Chronic complainers are all around us. They moan about the weather and the traffic. They insist that the waiter is too slow…gas is too expensive…and nothing today is as good as it used to be. They seem perpetually upset about everything they see in the world. Reality: Most chronic complainers simply feel disconnected and lonely. Complaining is just their way of getting the attention they crave.
Here’s how to help a chronic complainer—someone you know or even yourself—kick the habit…
The type of attention complainers receive isn’t the sort they really want, but they usually don’t know how to get any other kind. A chronic complainer often hasn’t learned how to ask for a hug from his/her spouse or find a sympathetic ear for a heartfelt conversation. Complainers don’t realize that their complaining drives away friends and relations, causing them to lose the attention they crave.
Most chronic complainers learned this behavior as children. Either their parents gave them attention when they whined or they witnessed complaining by one or both of their parents.
Other behaviors people use to get attention when they don’t know how to ask for it include feigning or imagining illnesses…having intentional “accidents”…being chronically late for meetings and events that can’t start without them…and endlessly seeking assistance on minor matters.
Example: A nervous flier might bug the flight attendant repeatedly for pillows and drink refills because he is unwilling to admit that he is afraid of air travel and needs reassurance.
Sometimes we have legitimate reasons to complain. If the phone company overcharges us, of course we’ll call and get the bill corrected. If a waiter delivers the wrong order, we bring it to his attention. If a spouse forgets to do a chore, we might mention the oversight. These are productive complaints. We’re not just harping on a problem—we’re suggesting a specific course of action to remedy the situation.
At times, it’s even useful to voice nonproductive complaints about problems that our listeners can’t fix. Doing so might help relieve stress…provide a group with a topic of conversation…or even bond strangers together.
Example: If you live in an area with chronically bad traffic, sharing traffic horror stories can forge a sense of kinship.
However, we must be extremely careful when we voice these nonproductive complaints that they don’t become a habit.
Helping Others to Stop Complaining
If there’s a chronic complainer in your life, try to get to the bottom of what’s really bothering him. Odds are, the complainer is feeling dismissed, invisible, ignored or powerless…unloved, alone or unsupported by friends, family or coworkers…belittled, insulted or criticized. How to help…
If you can’t figure out exactly what’s wrong, ask the complainer directly. This person might be desperate for someone to take an interest. Try to focus the chronic complainer’s wide-ranging complaints by responding with, “What do you really need?” or “What’s really bothering you?” Then search for ways to show a complainer that he is loved, supported and valued. Compliment him…give him a hug…offer to help with a difficult task.
Become the complainer’s cheerleader. Provide nonjudgmental support under all circumstances. If you would like to offer the complainer advice, first ask for permission to do so, to reduce the odds that he will view your guidance as criticism.

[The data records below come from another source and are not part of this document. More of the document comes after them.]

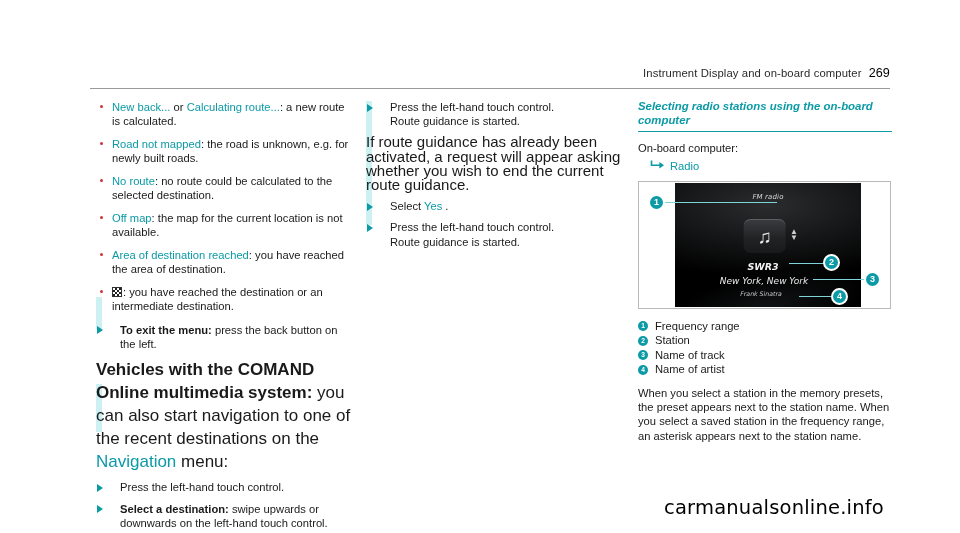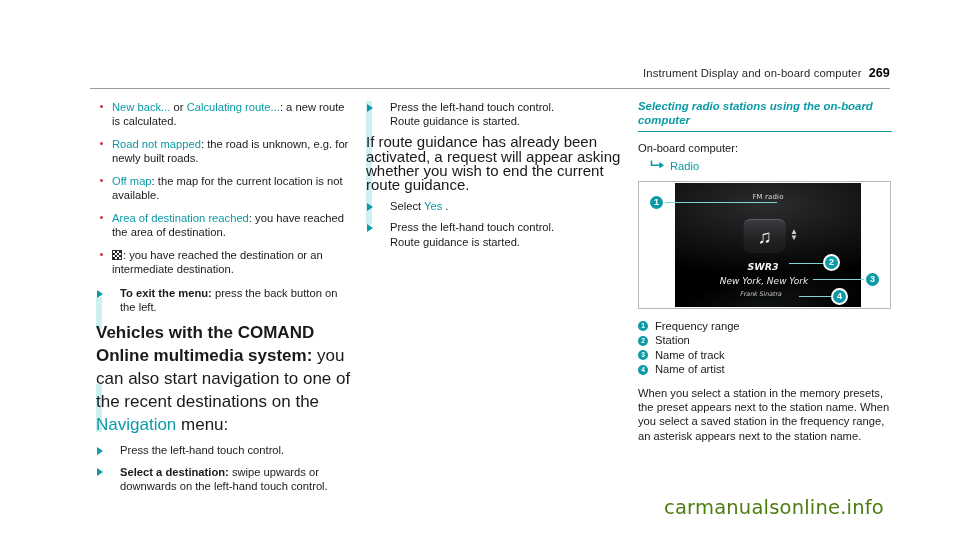--- a/index.html
+++ b/index.html
@@ -43,7 +43,7 @@
     letter-spacing: 0.01em;
   }
   .page-header .hdr-num {
-    font-weight: bold;
+    font-weight: normal;
     font-size: 12.6px;
     margin-left: 7px;
     color: #000;

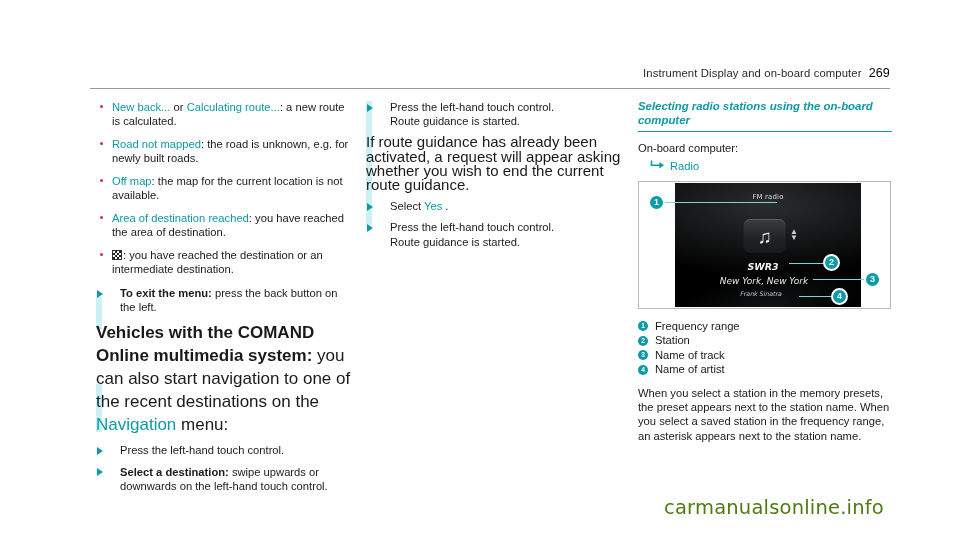--- a/index.html
+++ b/index.html
@@ -370,6 +370,10 @@
     <span class="tealtxt">Road not mapped</span><span>: the road is unknown, e.g. for newly built roads.</span>
   </div>
 
+  <div class="bul">
+    <span class="dot"></span>
+    <span class="tealtxt">No route</span><span>: no route could be calculated to the selected destination.</span>
+  </div>
 
   <div class="bul">
     <span class="dot"></span>

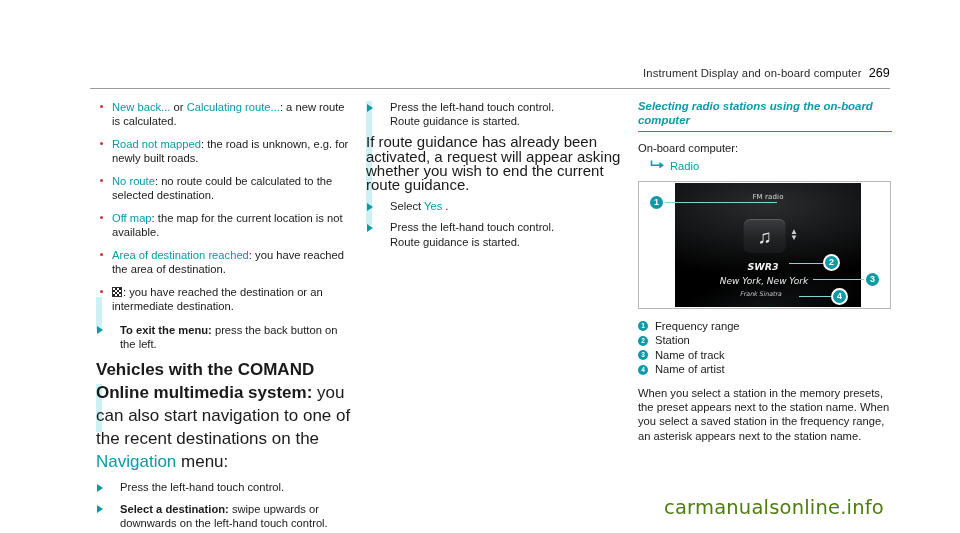--- a/index.html
+++ b/index.html
@@ -211,6 +211,7 @@
     top: 10px;
     text-align: center;
     font-family: "DejaVu Sans", sans-serif;
+    font-style: italic;
     font-size: 7px;
     color: #d8d8d8;
     letter-spacing: 0.02em;

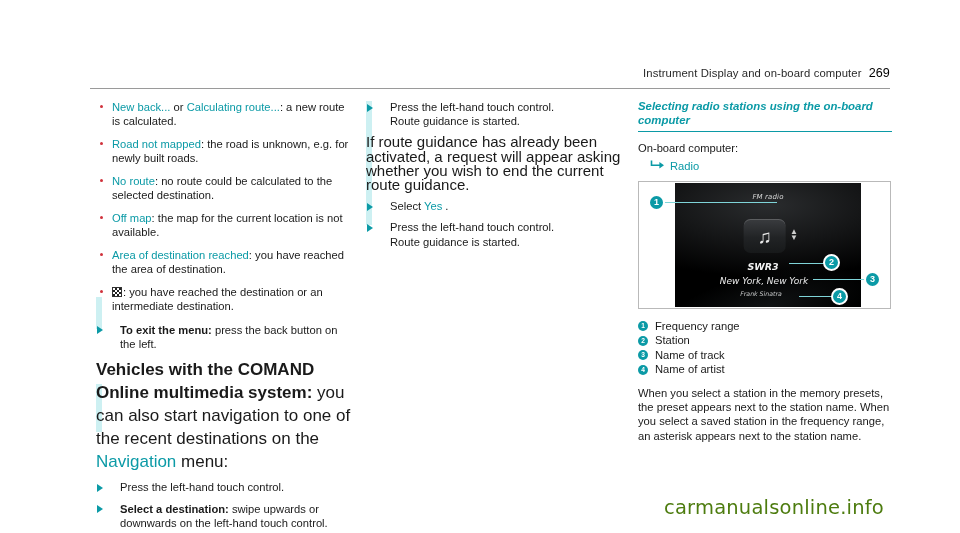--- a/index.html
+++ b/index.html
@@ -341,7 +341,7 @@
     top: 496px;
     font-family: "DejaVu Sans", sans-serif;
     font-size: 19.5px;
-    color: #4d7c0f;
+    color: #000000;
     letter-spacing: 0.2px;
     white-space: nowrap;
   }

Don’t get upset if you are on the receiving end of complaints. Chronic complainers tend to complain to whoever makes them feel the most comfortable, even if he/she isn’t the person who’s causing the problems.
Example: People who feel disrespected at work frequently look for any excuse to complain to a spouse, parent or friend. These complainers aren’t comfortable enough at work to complain there.
Do You Complain Too Much?
If you feel that you yourself are a chronic complainer…
Listen to your words. Are you quick to find fault? Do you often sound negative, perhaps without meaning to? Listen to what others say about you. Has anyone ever accused you of complaining too much?
Make an effort to sound more upbeat. Rather than recount your day in a way that makes it seem frustrating and painful, put a positive spin on it.
Example: Simply ending an anecdote about a tough day at the office with “Everything’s so much better now that I’m home with you” turns a complaint into a compliment for your spouse.
Think twice about voicing a complaint about something that your listener can’t correct. There’s an old joke about the mother who gives her son two ties for Christmas. When he puts one on, she asks, “What’s the matter? Don’t you like the other one?” When we put friends and loved ones in no-win situations, we damage our relationships.
Phrase a complaint so that it sounds like a shared problem, not an accusation, when you absolutely must complain about the behavior of someone close to you.
Example: Rather than, “I’ve told you a million times to pick up your laundry and you still don’t do it,” try, “If you pick up your laundry, we can get started on the wash so that we won’t have to be bothered with it this weekend.”
Never complain to family members the minute they get home. They will start to dread walking through the door, and because their minds might still be elsewhere when they first get home, such complaints are more likely to be ignored. Give your loved ones at least 15 minutes to relax, then ask if there is anything you can do for them before raising the problem.
Consider the cause of your chronic complaining. Could it stem from a need for attention or to feel more useful or loved? If so, consider volunteering your time to a charity…adopting a pet…or offering to babysit a neighbor’s children. All these can help you feel needed and loved.